Los barcos Ultramarine y Ocean Explorer llegaron a Harefjord, uno de los brazos más interiores del Scoresby Sund, en Groenlandia Oriental. Se trataba de una ubicación especialmente privilegiada, que situó a los huéspedes más cerca de la línea central de la franja de totalidad que a casi cualquier otro observador del planeta.
Aquí, el eclipse alcanzó aproximadamente dos minutos y 15 segundos de totalidad. Los huéspedes pudieron contemplar el fenómeno desde las cubiertas de los barcos, acompañados por expertos en astronomía y guías especializados.
A bordo del Ultramarine se encontraba David Baron, periodista científico y autor de American Eclipse, quien asistía a su décimo eclipse solar total y al primero en el Alto Ártico. Durante la expedición también ofreció una conferencia dedicada a la historia y la ciencia de los eclipses.
En el Ocean Explorer, los huéspedes estuvieron acompañados por Michael Zeiler, cartógrafo de eclipses y fundador de EclipseAtlas.com, quien profundizó en temas como la astronomía observacional, la mecánica celeste y la predicción de eclipses.
La experiencia se completó con el nuevo Guided Photography Program de Quark Expeditions, diseñado para ayudar a los pasajeros a capturar imágenes del eclipse y del paisaje polar circundante. Los fotógrafos Scott Sinton y Stephen Bradley acompañaron a los huéspedes a bordo del Ultramarine y del Ocean Explorer, respectivamente.

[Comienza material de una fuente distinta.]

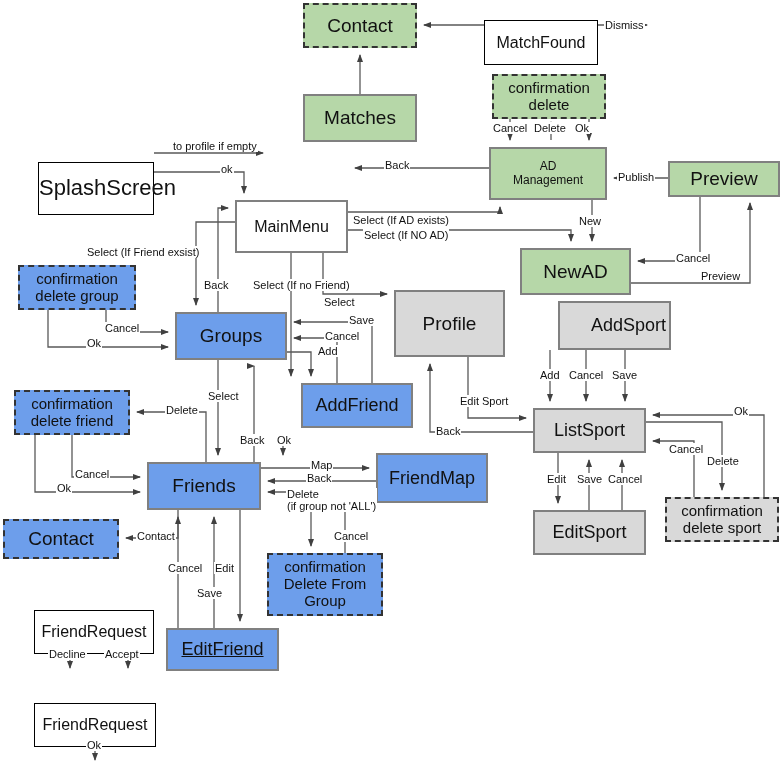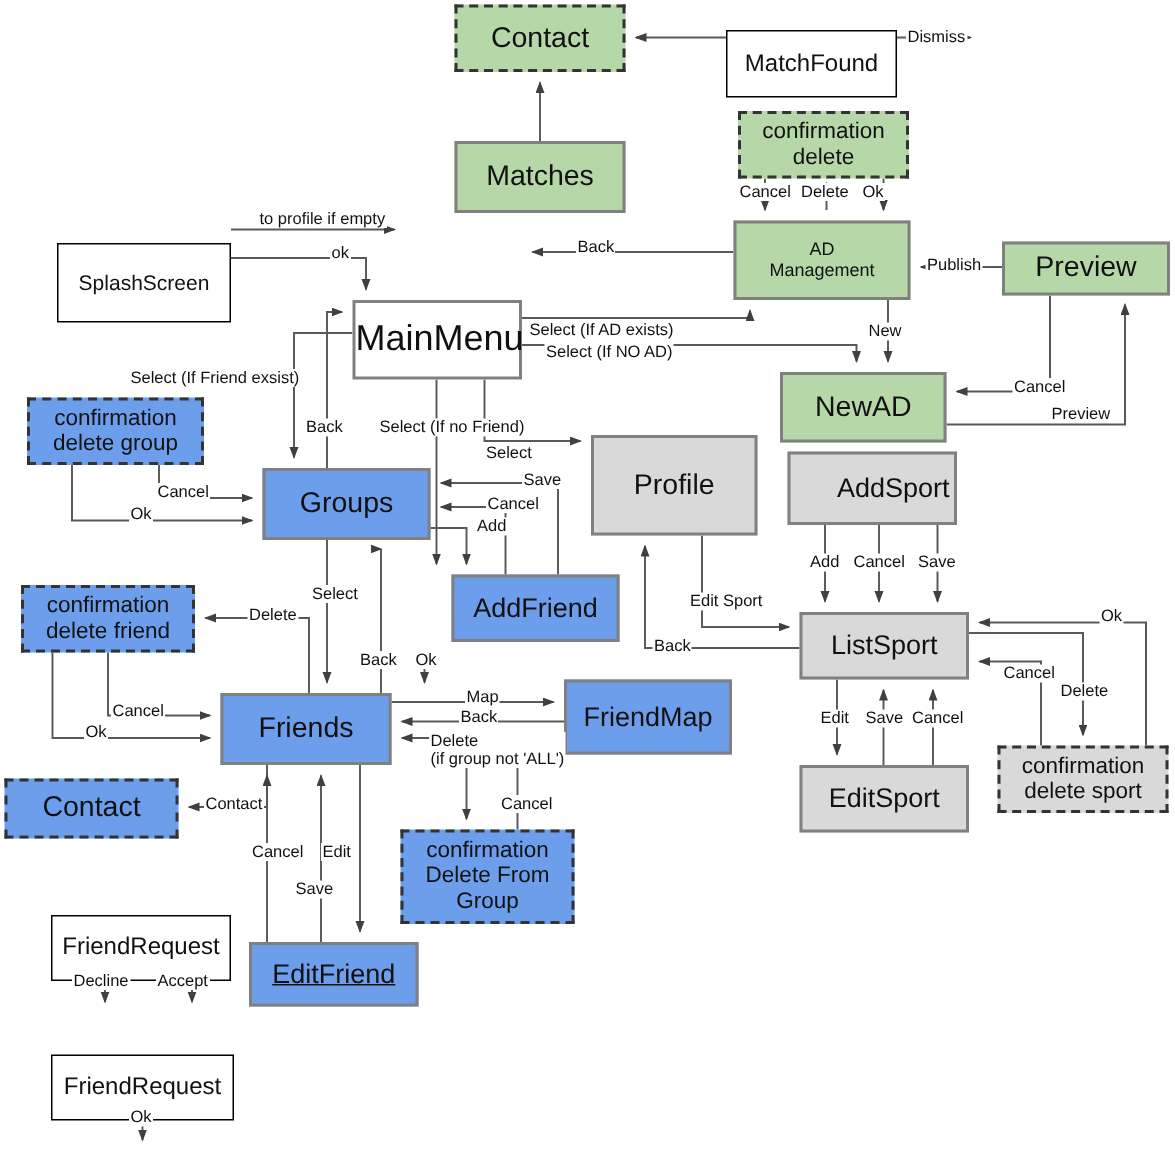--- a/index.html
+++ b/index.html
@@ -151,7 +151,7 @@
   <div class="node fill-green b-solid-gray" style="left:303px;top:94px;width:114px;height:48px;font-size:19px;">
       <span class="lbl">Matches</span>
     </div>
-  <div class="node fill-white b-solid-thin" style="left:38px;top:145px;width:116px;height:53px;font-size:14px;">
+  <div class="node fill-white b-solid-thin" style="left:38px;top:145px;width:116px;height:53px;font-size:22px;">
       <span class="lbl">SplashScreen</span>
     </div>
   <div class="node fill-green b-solid-gray" style="left:489px;top:147px;width:118px;height:53px;font-size:12px;">

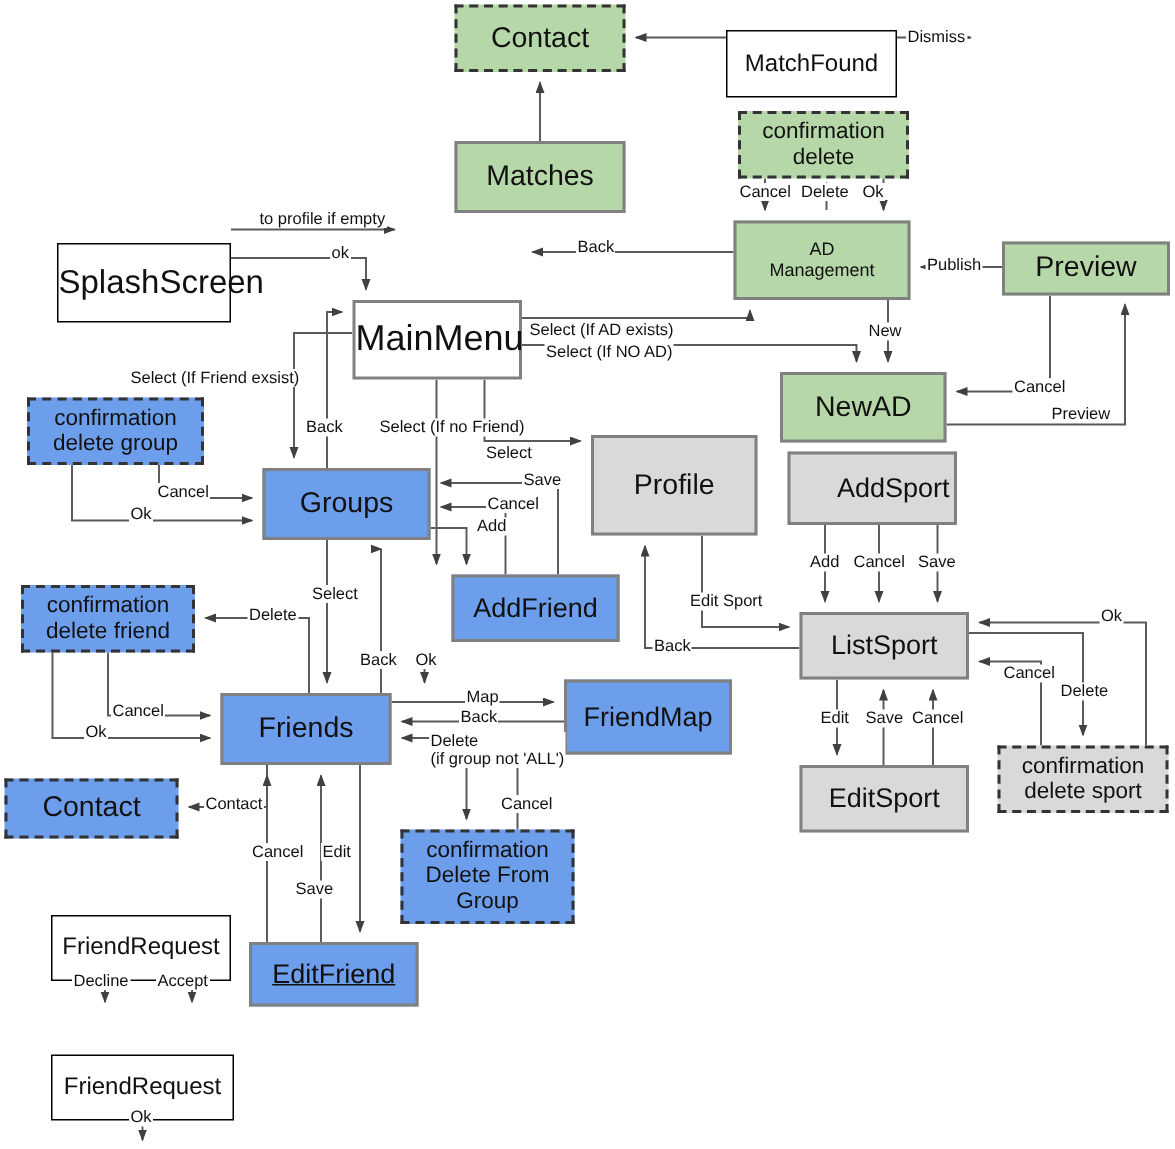--- a/index.html
+++ b/index.html
@@ -161,7 +161,7 @@
   <div class="node fill-green b-solid-gray" style="left:668px;top:161px;width:112px;height:36px;font-size:19px;">
       <span class="lbl">Preview</span>
     </div>
-  <div class="node fill-white b-solid-gray" style="left:235px;top:200px;width:113px;height:53px;font-size:24px;">
+  <div class="node fill-white b-solid-gray" style="left:235px;top:200px;width:113px;height:53px;font-size:16px;">
       <span class="lbl">MainMenu</span>
     </div>
   <div class="node fill-green b-solid-gray" style="left:520px;top:248px;width:111px;height:47px;font-size:19px;">

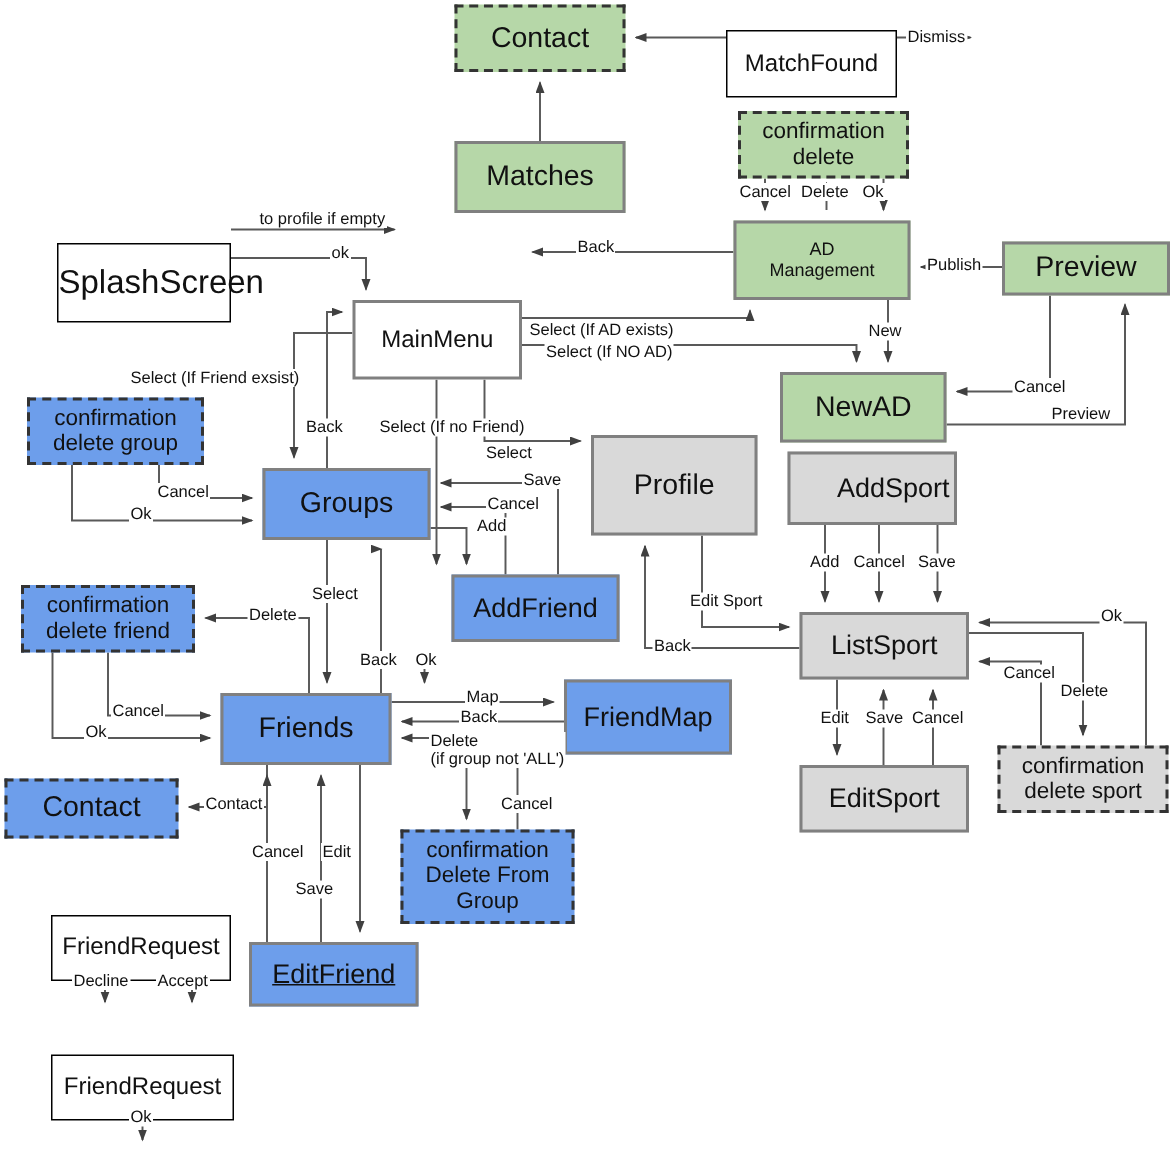--- a/index.html
+++ b/index.html
@@ -174,7 +174,7 @@
   <div class="node fill-gray  b-solid-gray" style="left:394px;top:290px;width:111px;height:67px;font-size:19px;">
       <span class="lbl">Profile</span>
     </div>
-  <div class="node fill-gray  b-solid-gray" style="left:525px;top:301px;width:113px;height:49px;font-size:18px;padding-left:28px;">
+  <div class="node fill-gray  b-solid-gray" style="left:558px;top:301px;width:113px;height:49px;font-size:18px;padding-left:28px;">
       <span class="lbl">AddSport</span>
     </div>
   <div class="node fill-blue  b-solid-gray" style="left:175px;top:312px;width:112px;height:48px;font-size:19px;">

Las experiencias ofrecidas por Scenic, Cunard y Quark Expeditions demuestran cómo un eclipse puede convertirse en mucho más que un simple momento de observación. El mar se convierte en una plataforma privilegiada desde la que seguir fenómenos astronómicos difíciles de observar desde tierra firme. Un barco puede desplazarse a lo largo de la trayectoria del eclipse, buscando condiciones y posiciones favorables y, al mismo tiempo, convertir la observación en parte integrante de un viaje más amplio.
Lo que se desprende de estas experiencias es también una forma diferente de concebir el crucero. Ya no se trata únicamente de una sucesión de destinos, sino de un viaje construido en torno a un acontecimiento irrepetible, capaz de determinar la ruta y el programa de navegación.
Para quienes no pudieron presenciar el eclipse de 2026, el cielo ofrecerá una nueva oportunidad ya en 2027. La próxima gran ocasión llegará el 2 de agosto de 2027, cuando la franja de totalidad atravesará de nuevo España, el norte de África y Oriente Medio. La duración de la totalidad alcanzará hasta aproximadamente 6 minutos y 22 segundos, convirtiendo el fenómeno en uno de los acontecimientos más esperados por los aficionados a la astronomía y los viajeros. Varias compañías de cruceros ya han programado itinerarios específicamente diseñados para llegar a las mejores zonas de observación.